Deck d; // just like creating an int or a float, except the Deck class constructor
// automatically creates 52 Card objects
Card mycard; // again, like creating an int or a float, except this makes a Card class object
d.shuffle(); // telling your deck object to shuffle the cards
mycard = d.deal(); // telling your deck object to deal the top card and storing the value
// of that card in the mycard variable
anothercard = d.deal();
if (mycard > anothercard)
cout << "My card was bigger." << endl;
cout << "My card was not bigger." << endl;
Modularization here is more about the classes than the functions. Presumably when you have finished a class and are confident that it is working correctly, you can drop it in and tell it to do things in a more natural way, and visualize the object doing those things in your program. As you build the classes in a program, the relationships between the things you are modeling should make the program easier to understand, maintain and build upon. The string class is a good example. You don't worry about how the string is implemented and you can be pretty sure it's going to work as you expect. When you add 2 strings together with the + operator, you expect them to be added together like writing the 2nd string right after the first.
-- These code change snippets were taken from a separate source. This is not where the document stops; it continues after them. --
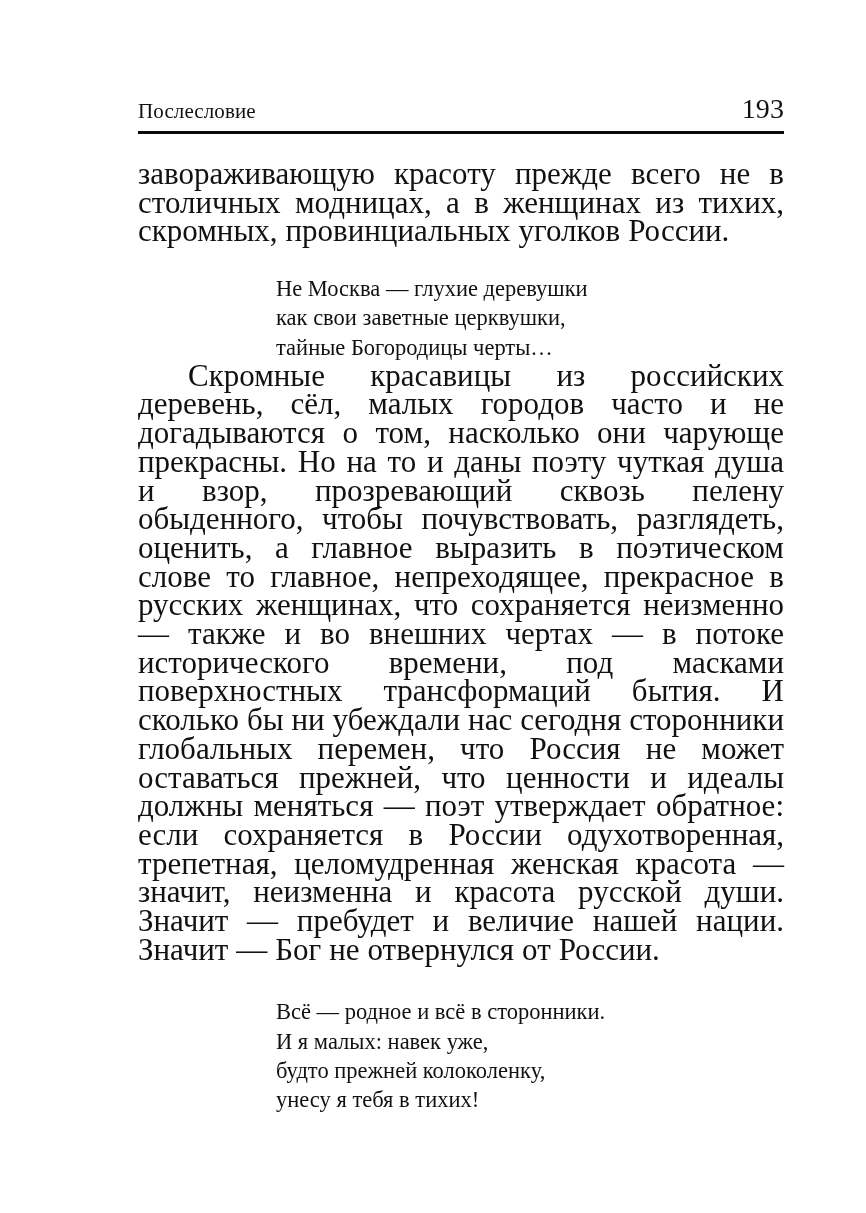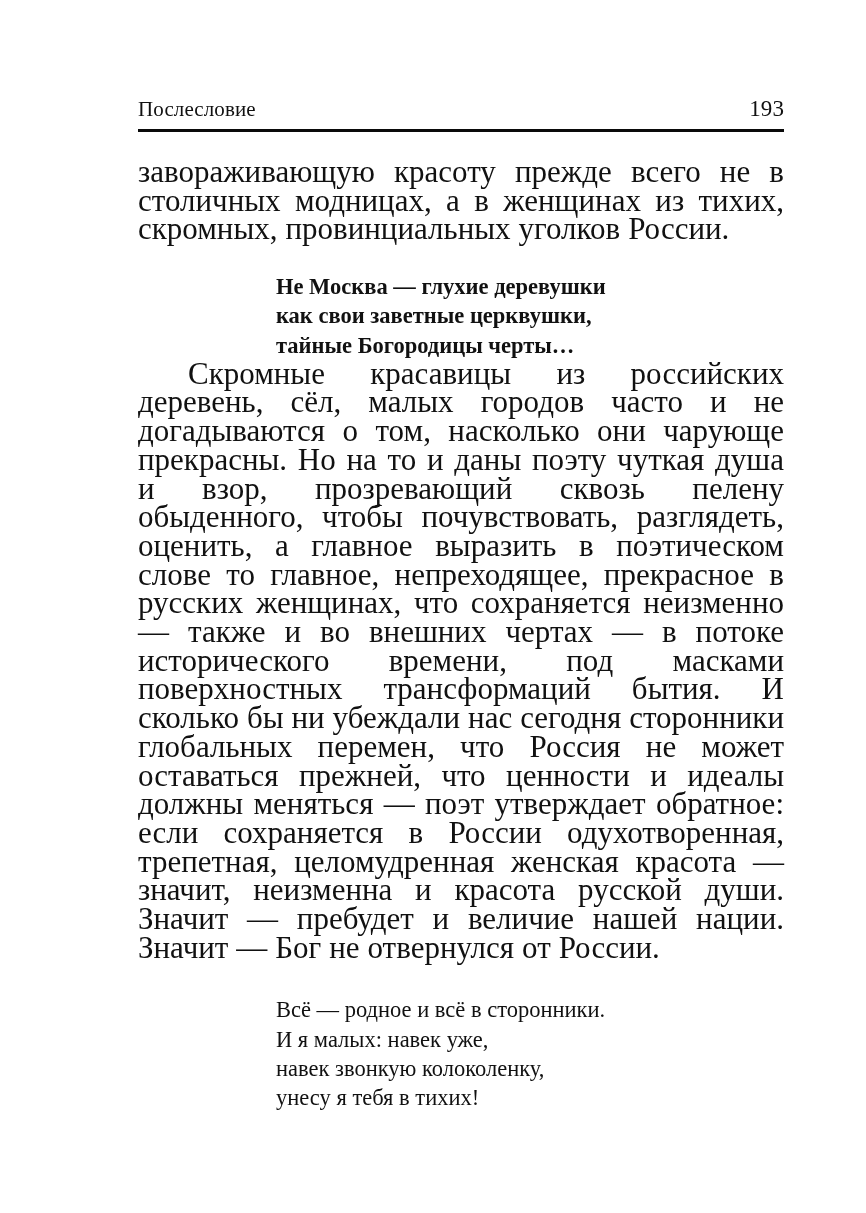--- a/index.html
+++ b/index.html
@@ -38,21 +38,21 @@
     line-height: 26px;
     letter-spacing: 0.1px;
   }
 
   .running-head .rh-title {
     font-size: 21px;
     white-space: nowrap;
   }
 
   .running-head .rh-folio {
-    font-size: 23px;
+    font-size: 28px;
     white-space: nowrap;
   }
 
   .head-rule {
     width: 100%;
     height: 0;
     border-top: 3px solid #0a0a0a;
     margin-top: 7px;
   }
 
@@ -90,21 +90,20 @@
     text-align: left;
     padding-left: 138px;
   }
 
   .verse li {
     white-space: pre;
   }
 
   .verse-1 {
     margin-top: 28px;
-    font-weight: bold;
   }
 
   .verse-2 {
     margin-top: 33px;
   }
 
   .para-2 {
     margin-top: 30px;
   }
 </style>
@@ -130,19 +129,19 @@
         <li>Не Москва — глухие деревушки</li>
         <li>как свои заветные церквушки,</li>
         <li>тайные Богородицы черты…</li>
       </ul>
 
       <p class="prose indented para-2">Скромные красавицы из российских деревень, сёл, малых городов часто и не догадываются о том, насколько они чарующе прекрасны. Но на то и даны поэту чуткая душа и взор, прозревающий сквозь пелену обыденного, чтобы почувствовать, разглядеть, оценить, а главное выразить в поэтическом слове то главное, непреходящее, прекрасное в русских женщинах, что сохраняется неизменно — также и во внешних чертах — в потоке исторического времени, под масками поверхностных трансформаций бытия. И сколько бы ни убеждали нас сегодня сторонники глобальных перемен, что Россия не может оставаться прежней, что ценности и идеалы должны меняться — поэт утверждает обратное: если сохраняется в России одухотворенная, трепетная, целомудренная женская красота — значит, неизменна и красота русской души. Значит — пребудет и величие нашей нации. Значит — Бог не отвернулся от России.</p>
 
       <ul class="verse verse-2">
         <li>Всё — родное и всё в сторонники.</li>
         <li>И я малых: навек уже,</li>
-        <li>навек звонкую колоколенку,</li>
+        <li>будто прежней колоколенку,</li>
         <li>унесу я тебя в тихих!</li>
       </ul>
 
     </div>
   </div>
 </div>
 
 </body></html>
There is more (MUCH more) to object oriented programming, but classes are a fundamental concept for OOP. You can extend classes to an absurd level and have a Card class, a Deck class, a PokerDealer class that handles the deck, a Table class and a Player class to have a bunch of players sit down and play a game of poker at a table, a Casino class that employs the PokerDealer and perhaps handles other PokerDealers as well as SlotMachine's and RouletteWheel's and so forth, a City class that contans several Casino objects, and so on.
However, no matter how far you take classes or how deeply you dive into OOP, at the core of all programming is procedural programming. When you get down to it, the shuffle() function has to follow certains steps (a procedure) to accomplish its goal, and even within a class you'll find modularization in the form of writing private class functions to take care of things, as well as using other library functions, other classes and so on the same as if you were writing the main() function.
C++ is a tool however that allows you to write in whatever style you want, and even mix styles. You can write a completely procedural program, a completely object oriented program, you can use classes as more complex datatypes that know how to interact with the basic datatypes, you can write programs around a few objets, etc.
Also, not every situation calls for one or the other type of design. Sometimes object oriented programming is ideal to solve a problem, sometimes object oriented programming would make the design of a program more complex than a simple procedural design. Knowing both is good since you then have more than one tool in your toolbox.